• What you are asked to do: From the first line of the records below, transcribe each line exactly up to and including the one with "- ☐ Garantir acesso ao Vercel Dashboard"; pictures stay out.

Collection entries:
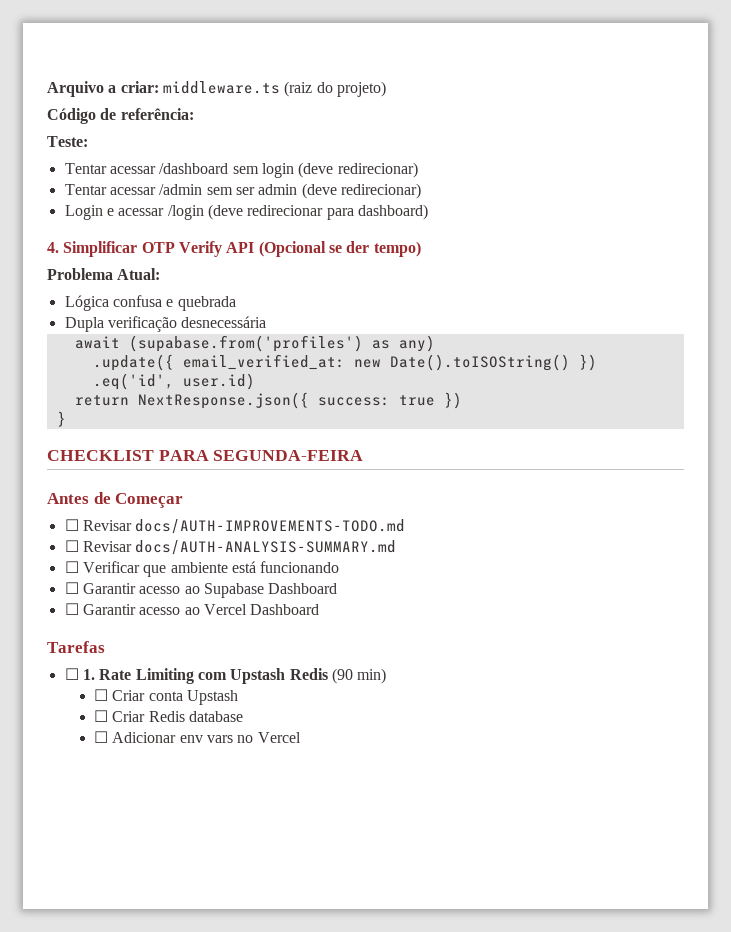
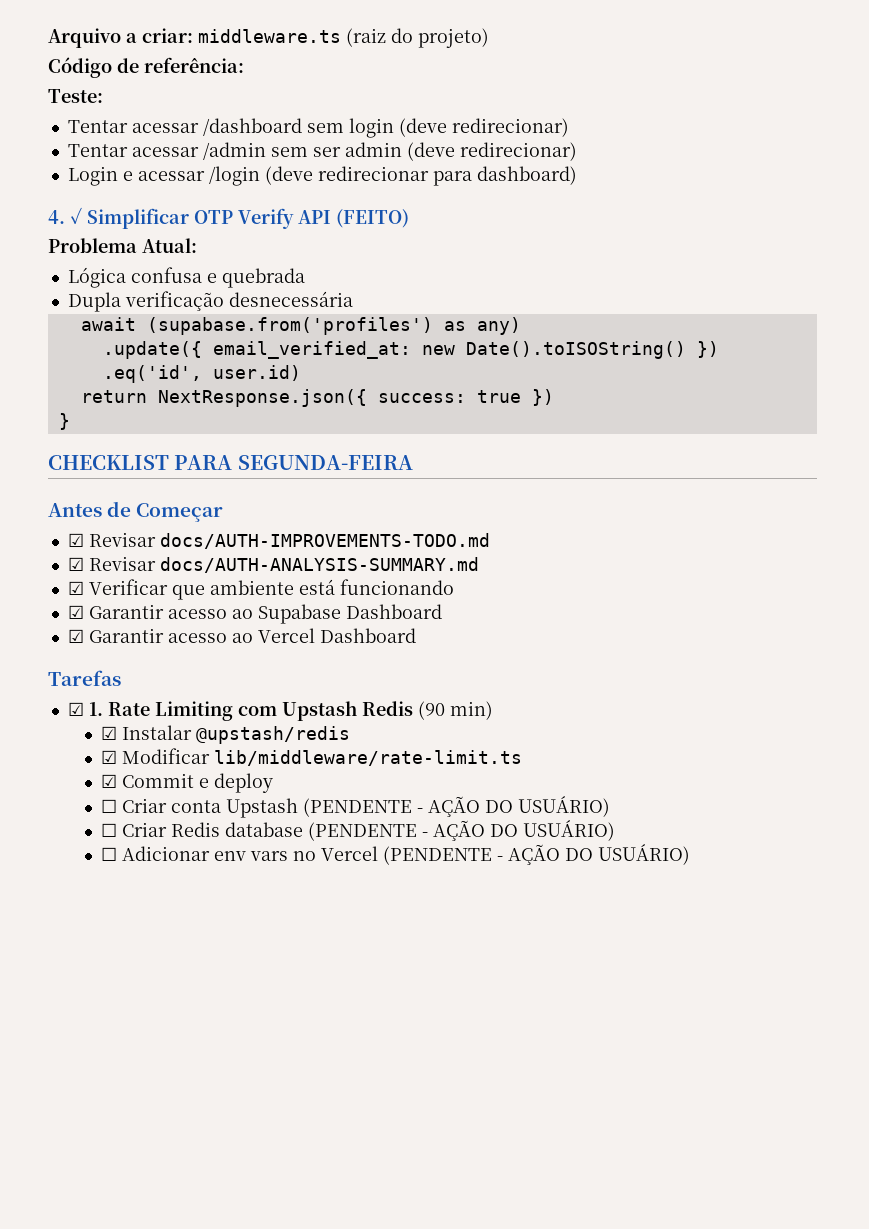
- 4. Simplificar OTP Verify API (Opcional se der tempo)
+ 4. ✓ Simplificar OTP Verify API (FEITO)
- ☐ Revisar docs/AUTH-IMPROVEMENTS-TODO.md
+ ☑ Revisar docs/AUTH-IMPROVEMENTS-TODO.md
- ☐ Revisar docs/AUTH-ANALYSIS-SUMMARY.md
+ ☑ Revisar docs/AUTH-ANALYSIS-SUMMARY.md
- ☐ Verificar que ambiente está funcionando
+ ☑ Verificar que ambiente está funcionando
- ☐ Garantir acesso ao Supabase Dashboard
+ ☑ Garantir acesso ao Supabase Dashboard
- ☐ Garantir acesso ao Vercel Dashboard
+ ☑ Garantir acesso ao Vercel Dashboard
- ☐ 1. Rate Limiting com Upstash Redis (90 min)
+ ☑ 1. Rate Limiting com Upstash Redis (90 min)
+ ☑ Instalar @upstash/redis
+ ☑ Modificar lib/middleware/rate-limit.ts
+ ☑ Commit e deploy
- ☐ Criar conta Upstash
+ ☐ Criar conta Upstash (PENDENTE - AÇÃO DO USUÁRIO)
- ☐ Criar Redis database
+ ☐ Criar Redis database (PENDENTE - AÇÃO DO USUÁRIO)
- ☐ Adicionar env vars no Vercel
+ ☐ Adicionar env vars no Vercel (PENDENTE - AÇÃO DO USUÁRIO)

• Answer to this task:
- 4. Simplificar OTP Verify API (Opcional se der tempo)
+ 4. ✓ Simplificar OTP Verify API (FEITO)
- ☐ Revisar docs/AUTH-IMPROVEMENTS-TODO.md
+ ☑ Revisar docs/AUTH-IMPROVEMENTS-TODO.md
- ☐ Revisar docs/AUTH-ANALYSIS-SUMMARY.md
+ ☑ Revisar docs/AUTH-ANALYSIS-SUMMARY.md
- ☐ Verificar que ambiente está funcionando
+ ☑ Verificar que ambiente está funcionando
- ☐ Garantir acesso ao Supabase Dashboard
+ ☑ Garantir acesso ao Supabase Dashboard
- ☐ Garantir acesso ao Vercel Dashboard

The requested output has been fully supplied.